* [Task brief]
Copy every line below that has the word "TODO" in it.

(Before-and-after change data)
* * *

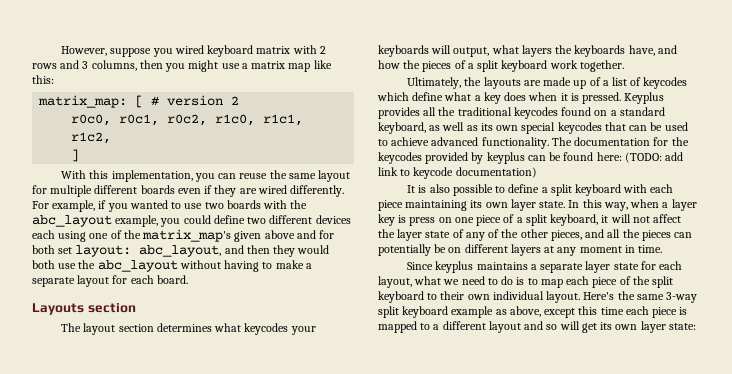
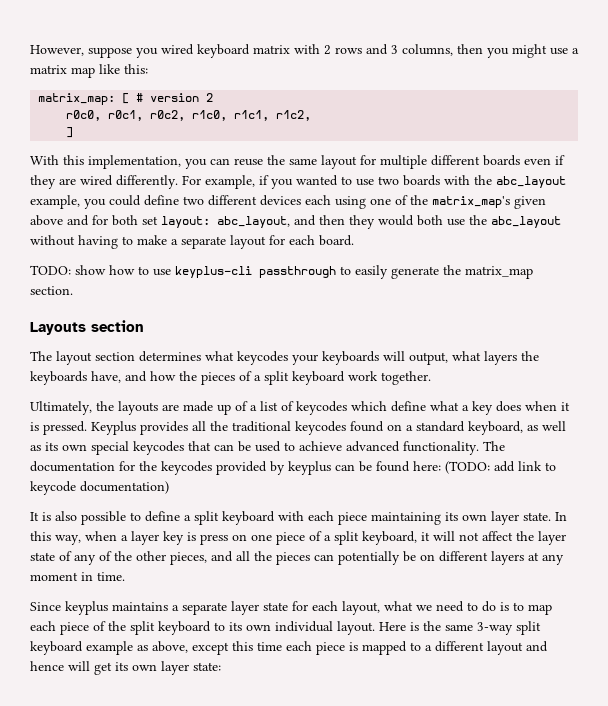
(188, 279) none -> [30,265,533,279] [30,286,73,295] // TODO: show how to use keyplus-cli passthrough to easily generate the matrix_map section.
[440,291,465,300] their -> [229,622,242,631] its
[583,292,615,300] Here's -> [379,622,419,631] Here is
[546,324,558,330] so -> [30,661,64,671] hence

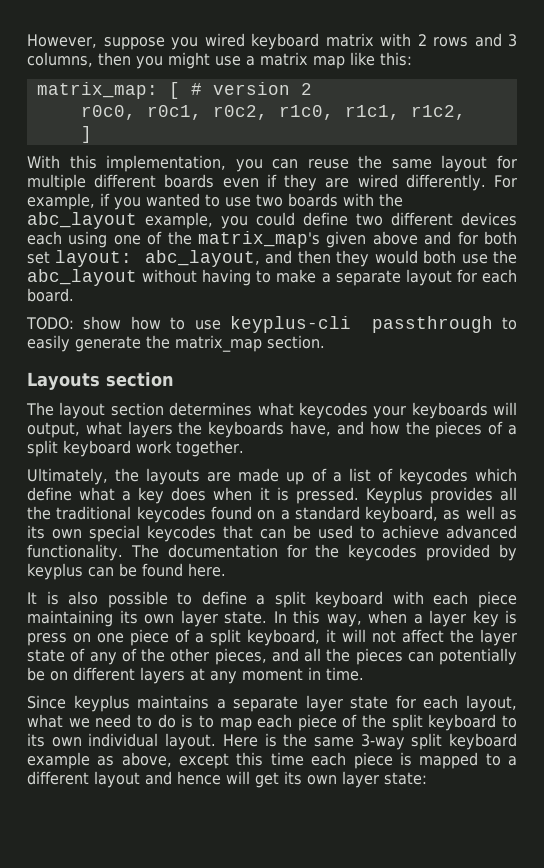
[413,461,556,474] [30,481,169,495] here: (TODO: add link to keycode documentation) -> [188,563,226,577] here.

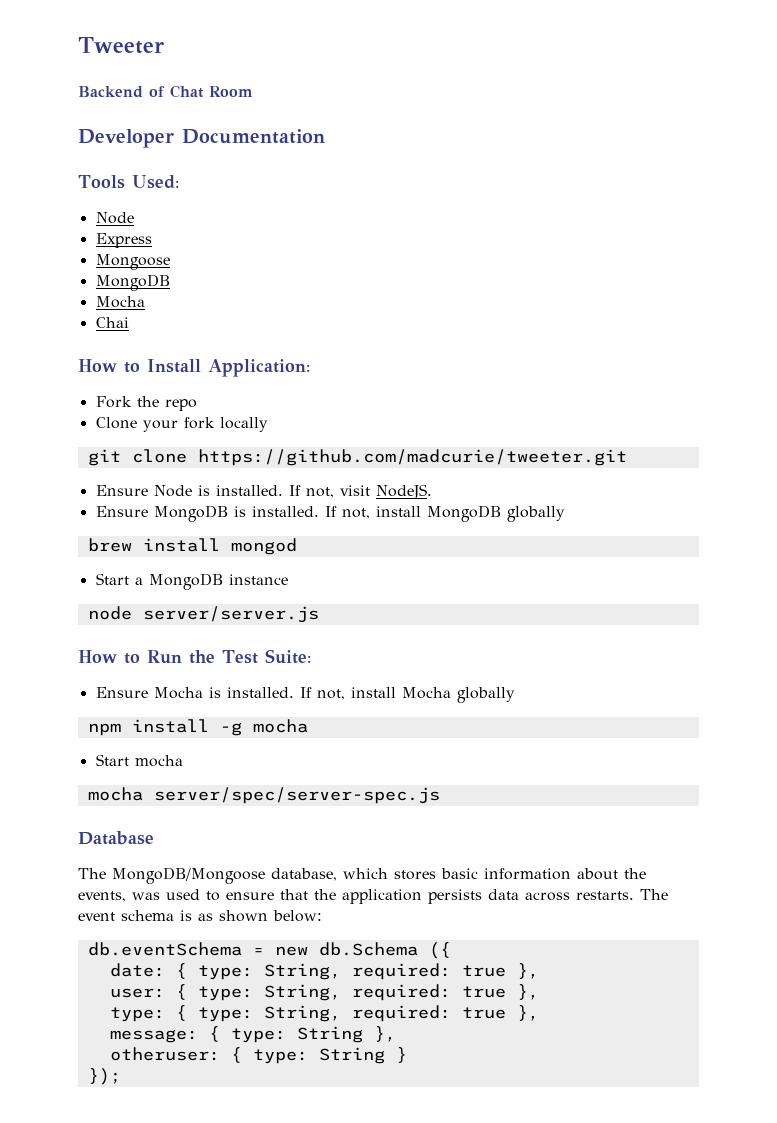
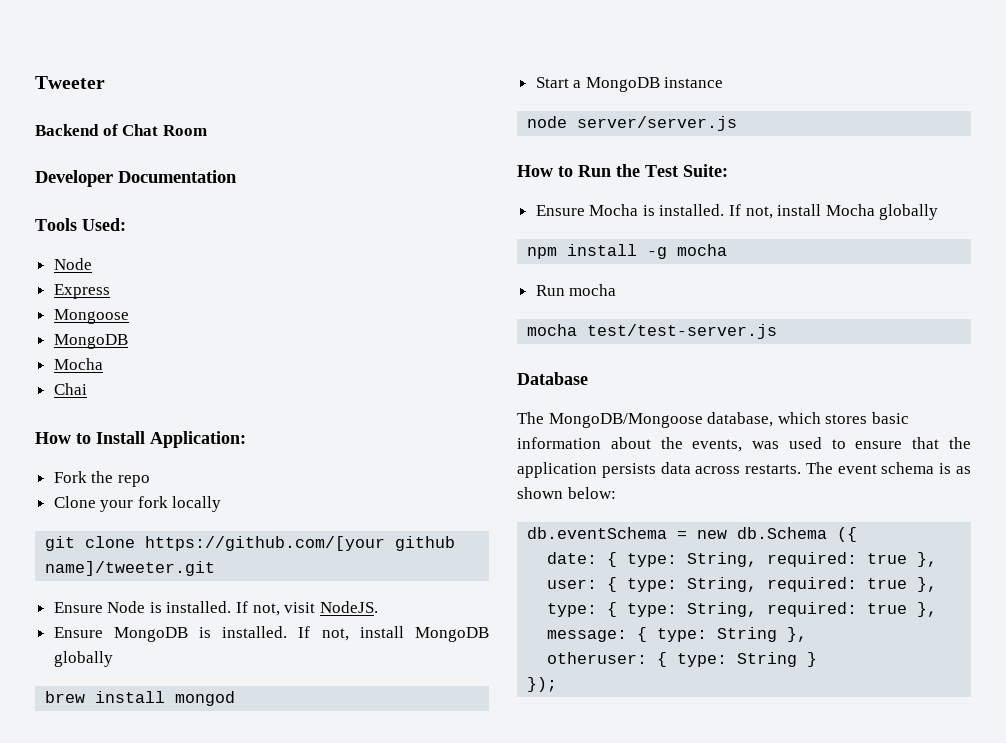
[197,449,627,466] https://github.com/madcurie/tweeter.git -> [145,536,456,551] [45,561,216,576] https://github.com/[your github name]/tweeter.git
[95,754,129,766] Start -> [535,285,565,296] Run
[153,787,440,804] server/spec/server-spec.js -> [587,324,778,339] test/test-server.js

* * *

* [Result of this task]
(188, 279) none -> [30,265,533,279] [30,286,73,295] // TODO: show how to use keyplus-cli passthrough to easily generate the matrix_map section.
[413,461,556,474] [30,481,169,495] here: (TODO: add link to keycode documentation) -> [188,563,226,577] here.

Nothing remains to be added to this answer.